[Items listed in a dataset]
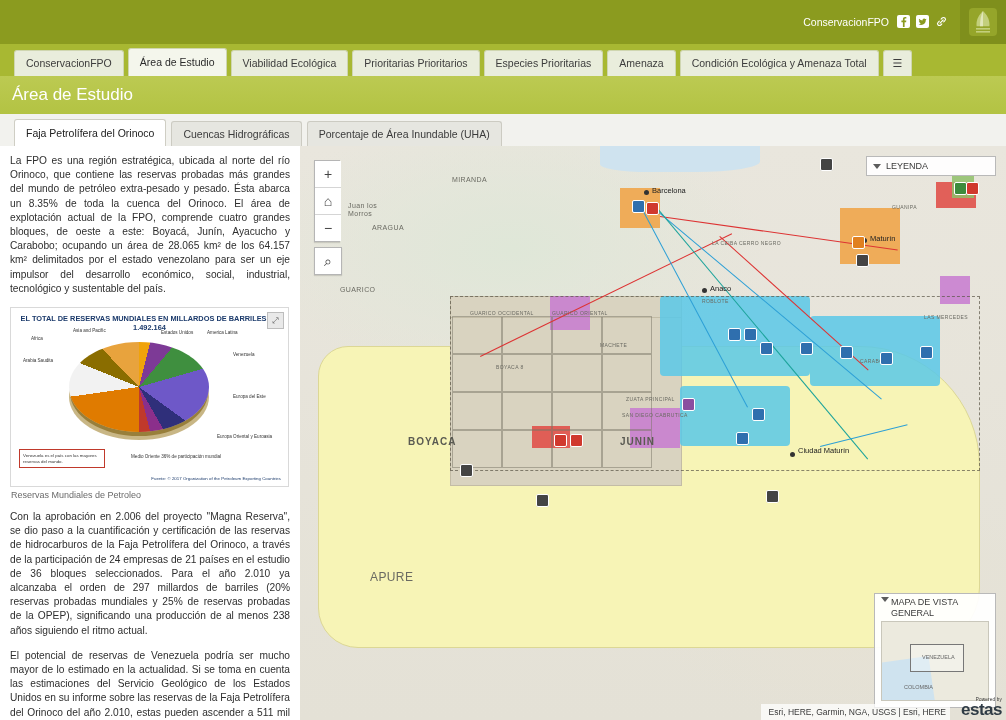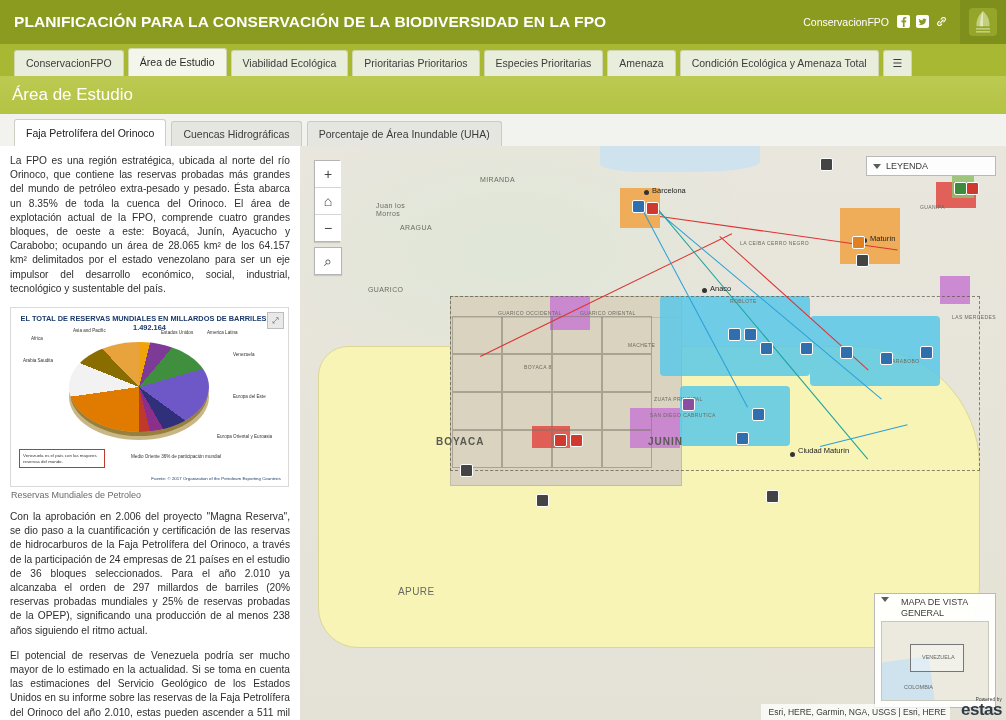--- a/index.html
+++ b/index.html
@@ -480,7 +480,6 @@
 <div id="app">
 
   <div class="header">
-    <div class="header-title">PLANIFICACIÓN PARA LA CONSERVACIÓN DE LA BIODIVERSIDAD EN LA FPO</div>
     <div class="header-right">
       <div class="header-account">ConservacionFPO</div>
       <div class="social">

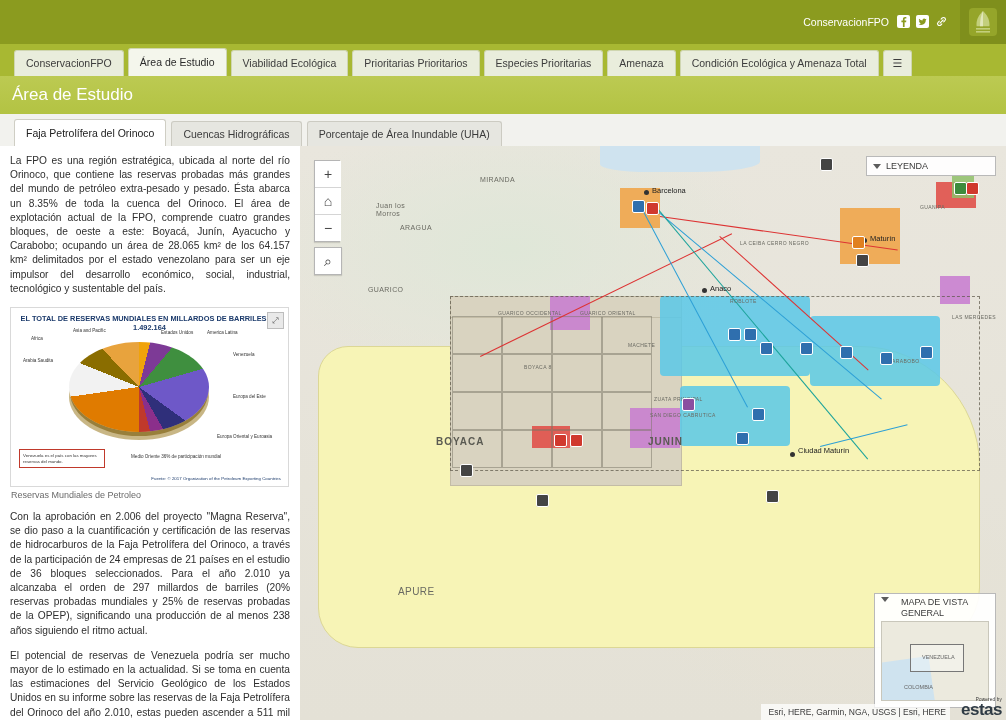--- a/index.html
+++ b/index.html
@@ -325,7 +325,6 @@
     color: #6a6a62;
     letter-spacing: .4px;
     white-space: nowrap;
-    margin-left: 28px;
   }
   .maplabel.big {
     font-size: 10px;

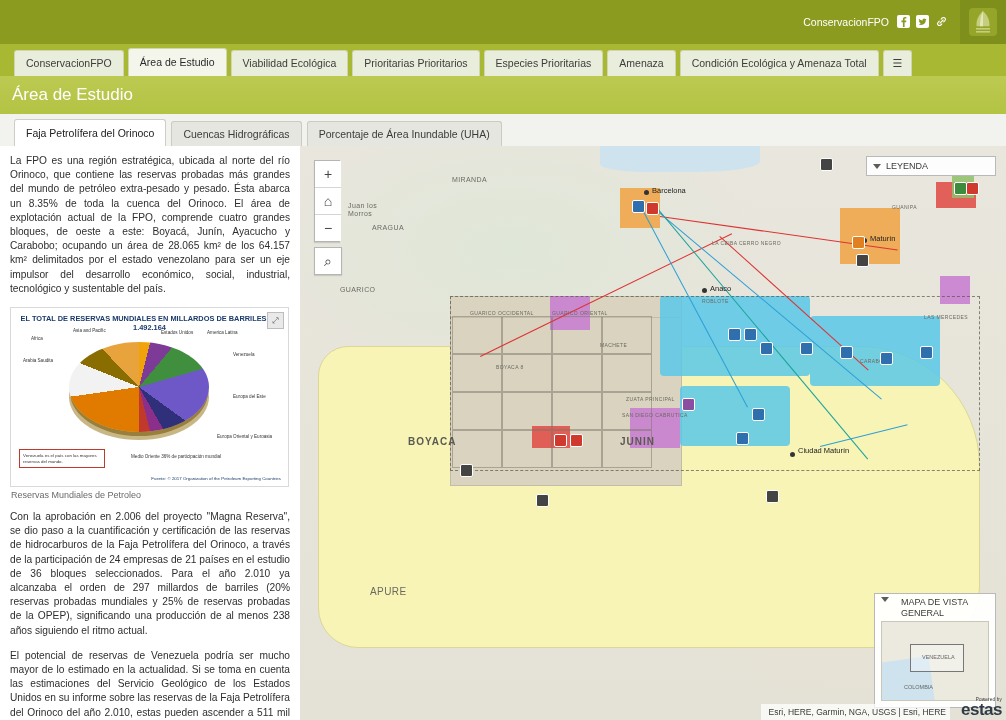--- a/index.html
+++ b/index.html
@@ -633,7 +633,7 @@
       <div class="maplabel" style="left:72px; top:78px;">ARAGUA</div>
       <div class="maplabel" style="left:48px; top:56px; width:34px; white-space:normal; line-height:8px;">Juan los Morros</div>
       <div class="maplabel" style="left:40px; top:140px;">GUARICO</div>
-      <div class="maplabel" style="left:70px; top:440px; font-size:10px;">APURE</div>
+      <div class="maplabel" style="left:70px; top:424px; font-size:12px;">APURE</div>
       <div class="maplabel" style="left:170px; top:164px; font-size:5px;">GUARICO OCCIDENTAL</div>
       <div class="maplabel" style="left:252px; top:164px; font-size:5px;">GUARICO ORIENTAL</div>
       <div class="maplabel" style="left:196px; top:218px; font-size:5px;">BOYACA 8</div>

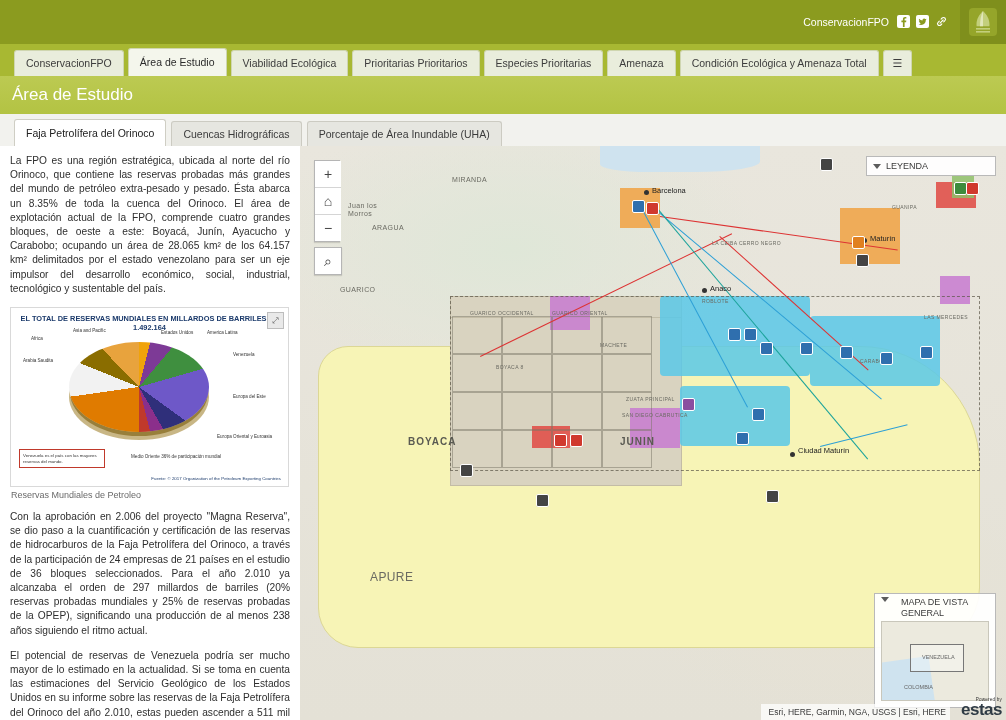--- a/index.html
+++ b/index.html
@@ -411,7 +411,7 @@
     font-size: 9px; color: #3a3a3a;
     padding: 3px 10px 2px 6px;
     line-height: 11px;
-    display: flex; gap: 12px;
+    display: flex; gap: 2px;
     cursor: pointer;
   }
   .overview-map {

WHAT IS NEEDED
Without copying any picture, repeat all of the entries exactly.

RESULT OF THE TASK
--- a/index.html
+++ b/index.html
@@ -480,7 +480,6 @@
 <div id="app">
 
   <div class="header">
-    <div class="header-title">PLANIFICACIÓN PARA LA CONSERVACIÓN DE LA BIODIVERSIDAD EN LA FPO</div>
     <div class="header-right">
       <div class="header-account">ConservacionFPO</div>
       <div class="social">

--- a/index.html
+++ b/index.html
@@ -325,7 +325,6 @@
     color: #6a6a62;
     letter-spacing: .4px;
     white-space: nowrap;
-    margin-left: 28px;
   }
   .maplabel.big {
     font-size: 10px;

--- a/index.html
+++ b/index.html
@@ -633,7 +633,7 @@
       <div class="maplabel" style="left:72px; top:78px;">ARAGUA</div>
       <div class="maplabel" style="left:48px; top:56px; width:34px; white-space:normal; line-height:8px;">Juan los Morros</div>
       <div class="maplabel" style="left:40px; top:140px;">GUARICO</div>
-      <div class="maplabel" style="left:70px; top:440px; font-size:10px;">APURE</div>
+      <div class="maplabel" style="left:70px; top:424px; font-size:12px;">APURE</div>
       <div class="maplabel" style="left:170px; top:164px; font-size:5px;">GUARICO OCCIDENTAL</div>
       <div class="maplabel" style="left:252px; top:164px; font-size:5px;">GUARICO ORIENTAL</div>
       <div class="maplabel" style="left:196px; top:218px; font-size:5px;">BOYACA 8</div>

--- a/index.html
+++ b/index.html
@@ -411,7 +411,7 @@
     font-size: 9px; color: #3a3a3a;
     padding: 3px 10px 2px 6px;
     line-height: 11px;
-    display: flex; gap: 12px;
+    display: flex; gap: 2px;
     cursor: pointer;
   }
   .overview-map {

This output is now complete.